[Web page revision data]
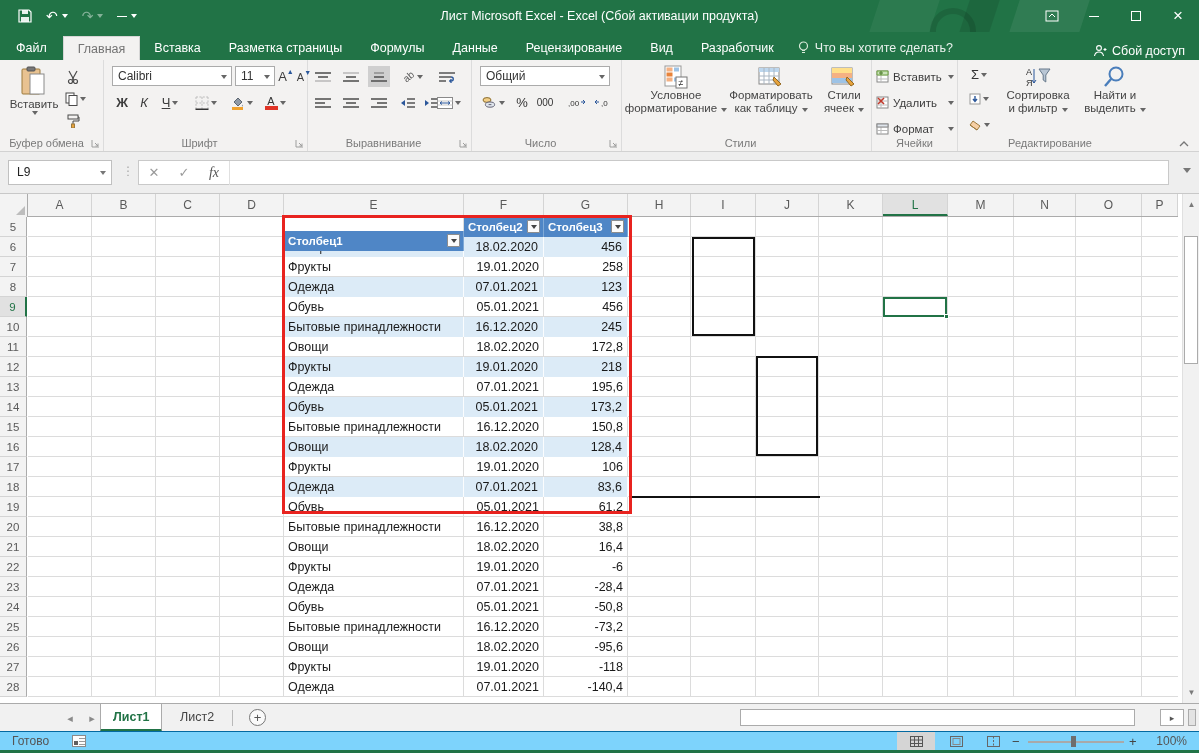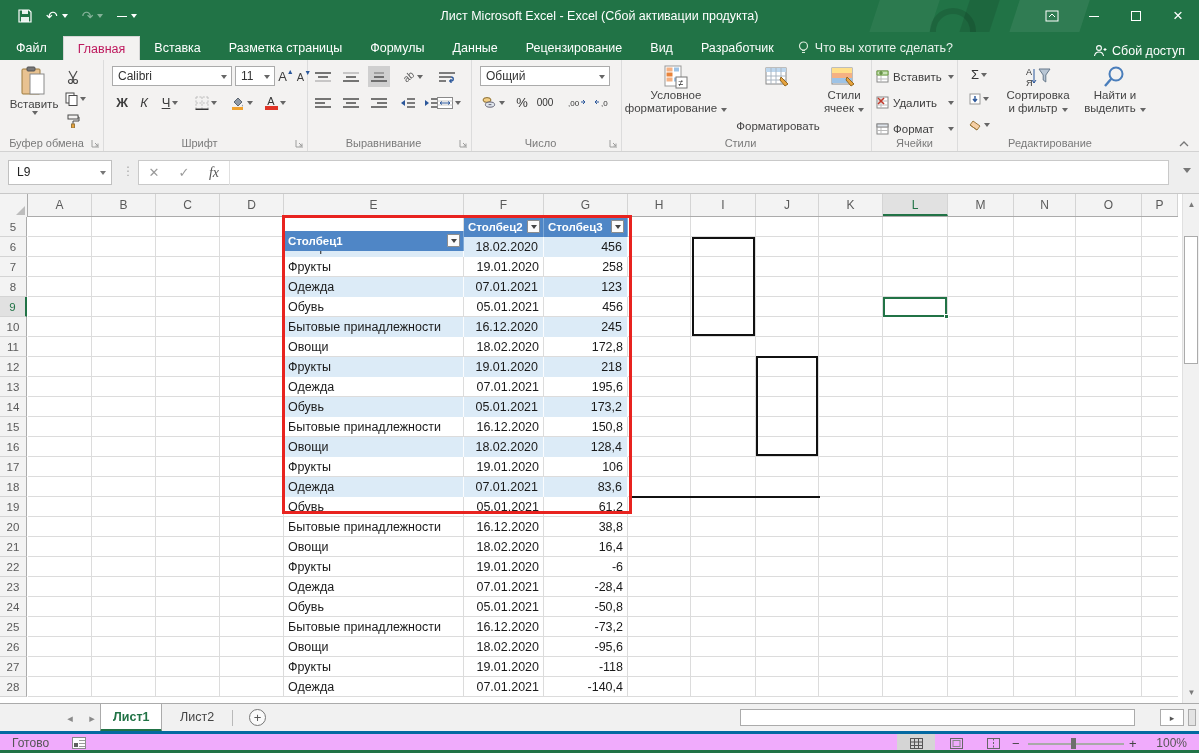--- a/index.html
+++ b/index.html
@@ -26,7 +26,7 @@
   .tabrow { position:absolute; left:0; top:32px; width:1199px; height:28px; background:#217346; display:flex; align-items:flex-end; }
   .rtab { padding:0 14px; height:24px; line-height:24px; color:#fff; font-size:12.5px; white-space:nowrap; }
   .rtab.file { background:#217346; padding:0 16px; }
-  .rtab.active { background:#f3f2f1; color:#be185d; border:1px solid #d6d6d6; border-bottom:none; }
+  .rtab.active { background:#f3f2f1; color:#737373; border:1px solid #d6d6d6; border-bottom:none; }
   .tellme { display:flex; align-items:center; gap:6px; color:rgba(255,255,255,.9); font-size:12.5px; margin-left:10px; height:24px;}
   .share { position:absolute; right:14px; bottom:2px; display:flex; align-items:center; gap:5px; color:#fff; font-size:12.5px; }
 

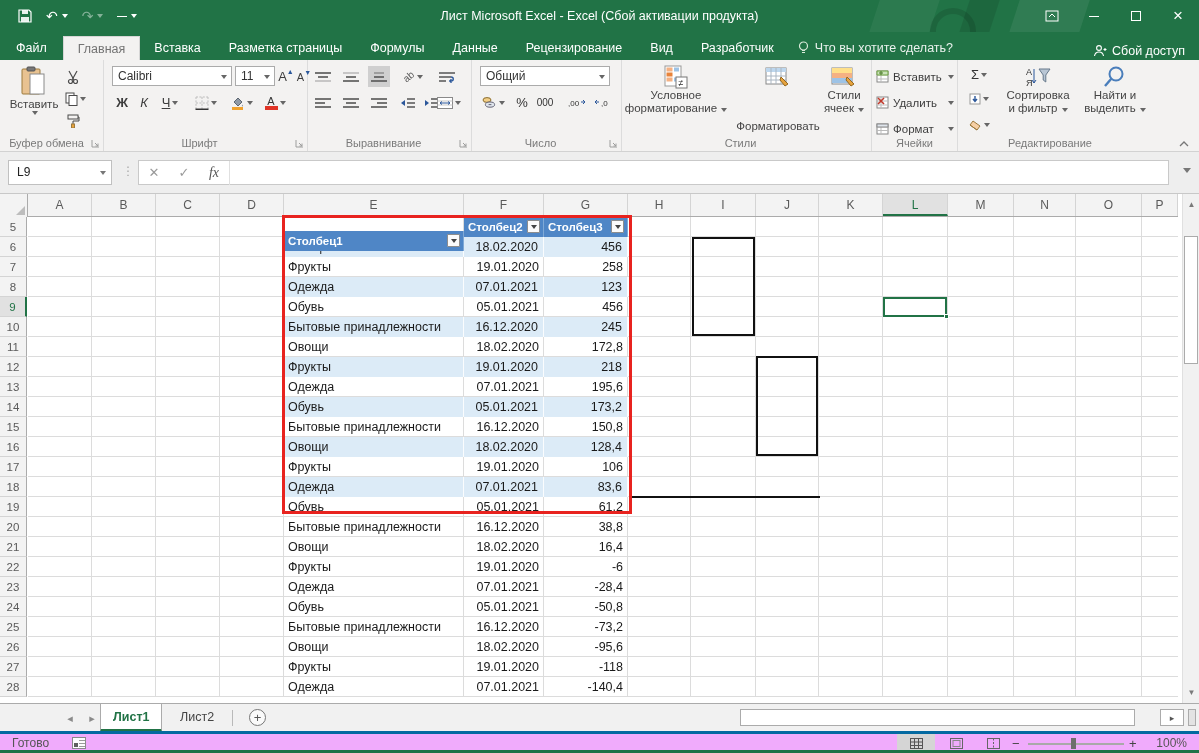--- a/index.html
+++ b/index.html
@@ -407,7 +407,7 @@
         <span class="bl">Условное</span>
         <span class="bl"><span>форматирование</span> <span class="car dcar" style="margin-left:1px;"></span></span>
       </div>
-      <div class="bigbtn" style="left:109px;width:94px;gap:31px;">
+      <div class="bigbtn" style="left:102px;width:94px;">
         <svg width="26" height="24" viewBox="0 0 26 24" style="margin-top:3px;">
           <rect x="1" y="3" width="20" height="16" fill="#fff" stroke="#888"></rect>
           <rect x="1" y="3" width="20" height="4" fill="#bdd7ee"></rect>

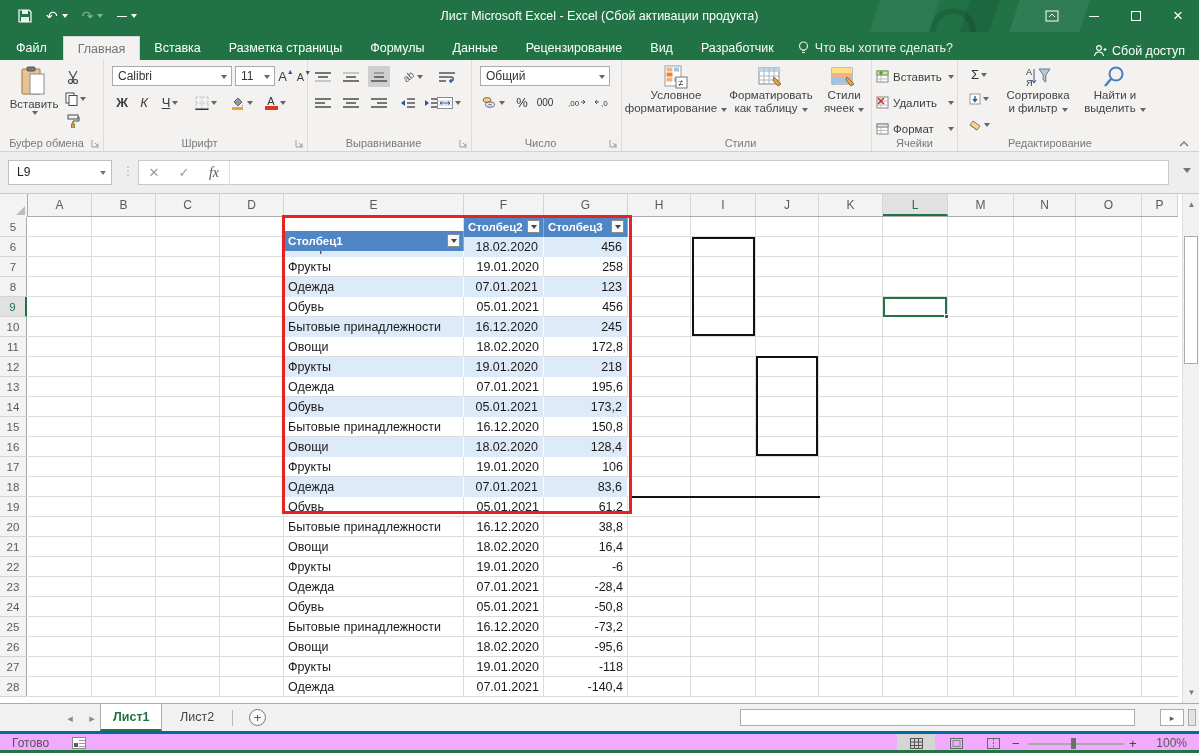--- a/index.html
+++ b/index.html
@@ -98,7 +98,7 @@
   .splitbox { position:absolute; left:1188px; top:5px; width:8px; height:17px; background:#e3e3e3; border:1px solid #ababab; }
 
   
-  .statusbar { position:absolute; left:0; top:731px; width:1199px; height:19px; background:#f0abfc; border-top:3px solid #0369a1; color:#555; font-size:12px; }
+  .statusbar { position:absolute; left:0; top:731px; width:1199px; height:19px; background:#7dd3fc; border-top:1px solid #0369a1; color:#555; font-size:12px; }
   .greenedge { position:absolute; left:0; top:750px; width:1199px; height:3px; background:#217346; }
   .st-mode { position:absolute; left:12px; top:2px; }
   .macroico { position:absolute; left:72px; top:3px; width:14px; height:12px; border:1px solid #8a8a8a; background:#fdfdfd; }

* * *

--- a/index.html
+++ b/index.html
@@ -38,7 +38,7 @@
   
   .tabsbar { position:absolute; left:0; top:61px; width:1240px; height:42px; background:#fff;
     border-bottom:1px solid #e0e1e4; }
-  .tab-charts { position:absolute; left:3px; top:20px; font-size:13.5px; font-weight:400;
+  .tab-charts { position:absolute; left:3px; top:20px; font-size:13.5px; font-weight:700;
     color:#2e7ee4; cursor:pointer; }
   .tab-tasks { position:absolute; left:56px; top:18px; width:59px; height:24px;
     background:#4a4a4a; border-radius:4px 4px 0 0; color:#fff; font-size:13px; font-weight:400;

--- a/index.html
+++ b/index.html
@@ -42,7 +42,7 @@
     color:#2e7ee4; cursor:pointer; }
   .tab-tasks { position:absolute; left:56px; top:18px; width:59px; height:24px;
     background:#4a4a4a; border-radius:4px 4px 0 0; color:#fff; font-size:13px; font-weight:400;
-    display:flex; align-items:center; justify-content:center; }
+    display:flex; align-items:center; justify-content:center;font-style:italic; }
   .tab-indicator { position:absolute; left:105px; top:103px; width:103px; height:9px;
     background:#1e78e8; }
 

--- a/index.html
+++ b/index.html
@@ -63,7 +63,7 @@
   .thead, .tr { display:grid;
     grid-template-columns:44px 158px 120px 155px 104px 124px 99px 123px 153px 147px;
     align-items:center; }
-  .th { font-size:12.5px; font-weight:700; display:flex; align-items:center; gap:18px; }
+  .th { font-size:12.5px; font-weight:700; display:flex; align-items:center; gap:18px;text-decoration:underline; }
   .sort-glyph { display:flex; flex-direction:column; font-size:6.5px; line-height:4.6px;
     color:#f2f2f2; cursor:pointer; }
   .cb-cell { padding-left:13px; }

** WORK TASK **
Find the string "margin" in the records, then copy each line where it occurs.

** PROBLEM SOLUTION **
   .tellme { display:flex; align-items:center; gap:6px; color:rgba(255,255,255,.9); font-size:12.5px; margin-left:10px; height:24px;}
         <span class="bl"><span>форматирование</span> <span class="car dcar" style="margin-left:1px;"></span></span>
         <svg width="26" height="24" viewBox="0 0 26 24" style="margin-top:3px;">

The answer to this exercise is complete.